La Russie a confirmé sa participation à une rencontre trilatérale qui réunira aujourd'hui des représentants d'Ukraine, de Russie et des États-Unis à Abou Dhabi. Selon le Kremlin, une résolution durable du conflit est inenvisageable sans aborder les questions territoriales. Cette rencontre survient après un échange important entre l'émissaire américain Steve Witkoff et le président russe Vladimir Poutine à Moscou.
«Il a été convenu que la première réunion d'un groupe de travail trilatéral sur les questions de sécurité se tiendra dès aujourd'hui à Abou Dhabi», a déclaré Iouri Ouchakov, conseiller diplomatique du Kremlin, au cours d'une conférence de presse matinale.
La délégation russe, dirigée par le général Igor Kostioukov, est attendue à Abou Dhabi dans les prochaines heures. «Les Américains ont déployé de nombreux efforts pour préparer cette réunion et espèrent qu'elle ouvrira des perspectives pour faire avancer les discussions portant sur l'issue du conflit en Ukraine», a précisé M. Ouchakov.
En parallèle, une autre rencontre abordera des questions économiques entre Steve Witkoff et Kirill Dmitriev, l'émissaire russe pour les affaires économiques internationales.
«Nous aspirons sincèrement à un règlement pacifique du conflit par des voies politico-diplomatiques», a affirmé Ouchakov, tout en ajoutant que «la Russie poursuivra ses objectifs sur le champ de bataille tant qu'un accord n'est pas atteint».
L'émissaire américain s'entretient avec Poutine
Avant l'annonce officielle, Steve Witkoff, accompagné de Jared Kushner, le gendre du président américain, a eu une discussion prolongée avec Poutine qui a duré plus de trois heures. «Il a été souligné que sans résoudre la question des frontières, le règlement à long terme est illusoire», a noté Iouri Ouchakov, évoquant une précédente rencontre entre Poutine et Donald Trump en Alaska.
L'émissaire américain a multiplié les entretiens avec Poutine au fil des mois, dans le cadre des efforts visant à mettre fin aux hostilités en Ukraine. Lors d'une discussion à Davos, Witkoff a souligné des «progrès notables» réalisés lors de sa récente rencontre à Miami avec les négociateurs ukrainiens, notant : «Nous avons concentré le débat sur un point essentiel.»
Zelensky tacle l'Europe
Le président ukrainien Volodymyr Zelensky a critiqué ses alliés européens, qualifiant l'Europe de «fragmentée» et «perdue» dans son approche face à la Russie. Après une rencontre avec Trump à Davos, il a dénoncé le manque de «volonté politique» en europe.
Dans un discours percutant, Zelensky a déploré la tendance de l'Europe à débattre de l'avenir sans agir sur le présent. Il a affirmé que «aucune garantie de sécurité ne peut fonctionner sans les États-Unis», soulignant que le soutien américain est forcé à être «indispensable».

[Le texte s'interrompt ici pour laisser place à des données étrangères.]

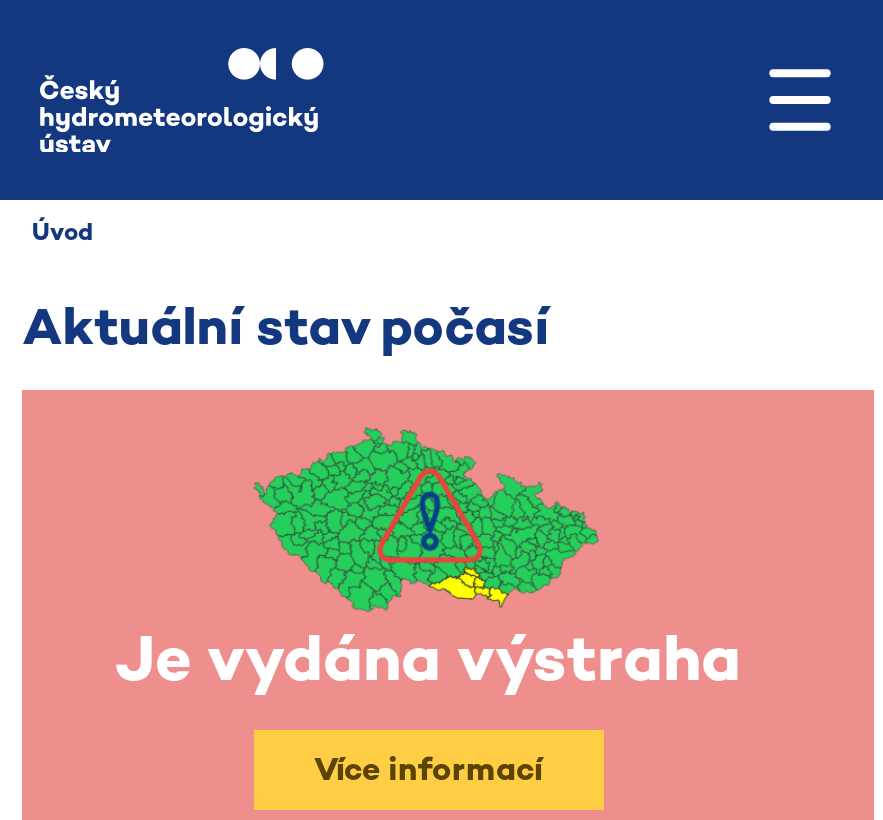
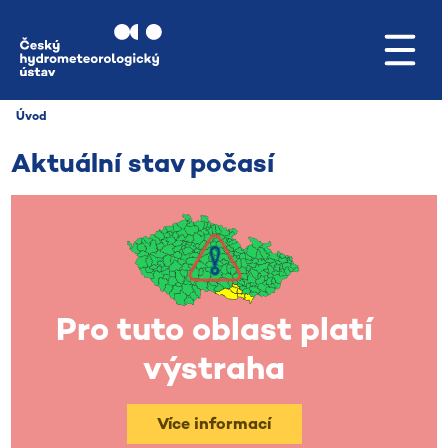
- Je vydána výstraha
+ Pro tuto oblast platí
+ výstraha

Dans un contexte de tensions géopolitiques, la position de l'Ukraine semble de plus en plus liée à des actions concrètes de ses partenaires internationaux.
L'Ukraine n'est plus en défaut sur sa dette
L'agence de notation S&P a récemment reclassé la dette de long terme ukrainienne de «défaut partiel» à «spéculative», attribuant une note de CCC+. Cette évolution sur le plan financier survient alors que la Ukraine reçoit de plus en plus de soutien international, notamment de l'Union européenne, avec un prêt de 90 milliards d'euros pour soutenir son budget et son effort militaire.
Selon S&P, cette amélioration de la notation reflète un «service de la dette gérable à court terme» et un soutien financier continu, réduisant ainsi les inquiétudes sur la capacité de l'Ukraine à honorer ses obligations.